Exercise description =
Each entry should be restated word for word, with all pictures left out.

Start of Block

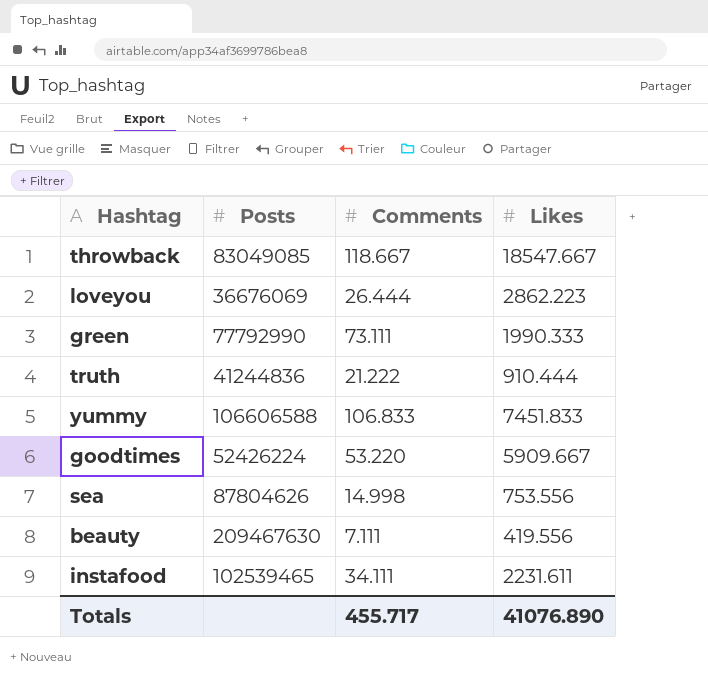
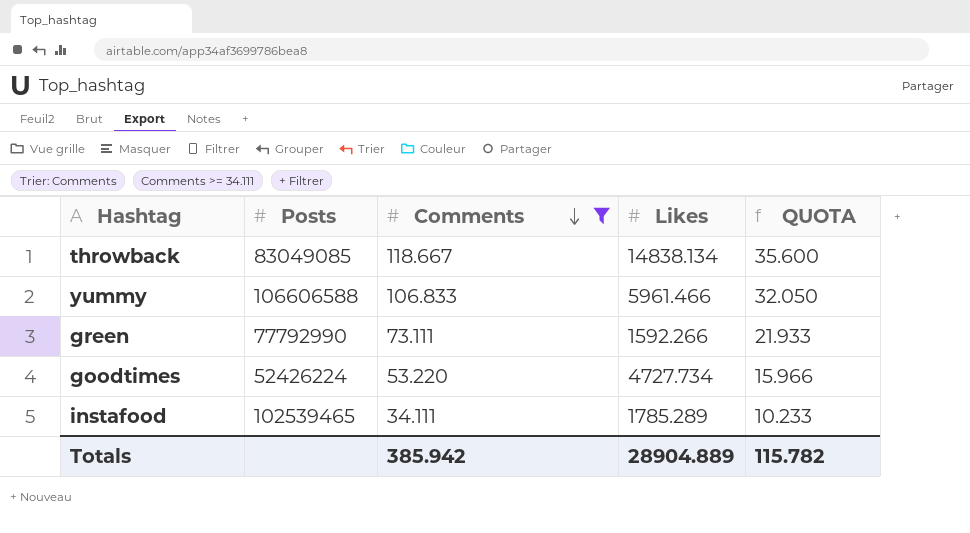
filter: none -> Comments >= 34.111
row order: none -> Comments descending
column QUOTA | formula: none -> [Comments] * 0.3
throwback | Likes: 18547.667 -> 14838.134
yummy | Likes: 7451.833 -> 5961.466
green | Likes: 1990.333 -> 1592.266
goodtimes | Likes: 5909.667 -> 4727.734
instafood | Likes: 2231.611 -> 1785.289
Totals | Comments: 455.717 -> 385.942
Totals | Likes: 41076.890 -> 28904.889

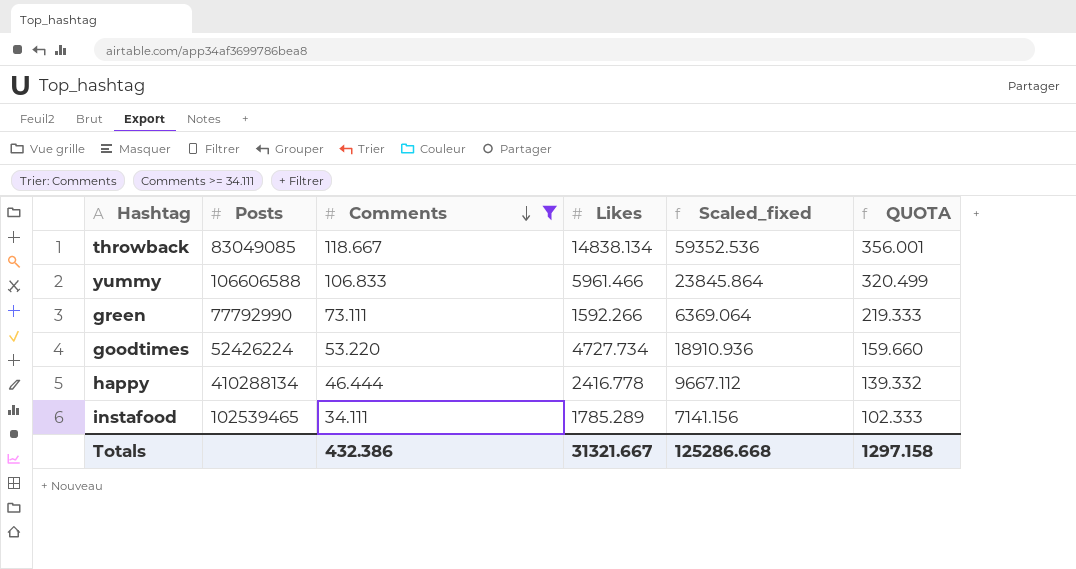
column Scaled_fixed | formula: none -> [Likes] * 4
column QUOTA | formula: [Comments] * 0.3 -> [Comments] * 3
row happy: none -> 410288134 | 46.444 | 2416.778 | 9667.112 | 139.332
Totals | Comments: 385.942 -> 432.386
Totals | Likes: 28904.889 -> 31321.667
Totals | QUOTA: 115.782 -> 1297.158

End of Block

Your response =
filter: none -> Comments >= 34.111
row order: none -> Comments descending
column QUOTA | formula: none -> [Comments] * 0.3
throwback | Likes: 18547.667 -> 14838.134
yummy | Likes: 7451.833 -> 5961.466
green | Likes: 1990.333 -> 1592.266
goodtimes | Likes: 5909.667 -> 4727.734
instafood | Likes: 2231.611 -> 1785.289
Totals | Comments: 455.717 -> 385.942
Totals | Likes: 41076.890 -> 28904.889

column Scaled_fixed | formula: none -> [Likes] * 4
column QUOTA | formula: [Comments] * 0.3 -> [Comments] * 3
row happy: none -> 410288134 | 46.444 | 2416.778 | 9667.112 | 139.332
Totals | Comments: 385.942 -> 432.386
Totals | Likes: 28904.889 -> 31321.667
Totals | QUOTA: 115.782 -> 1297.158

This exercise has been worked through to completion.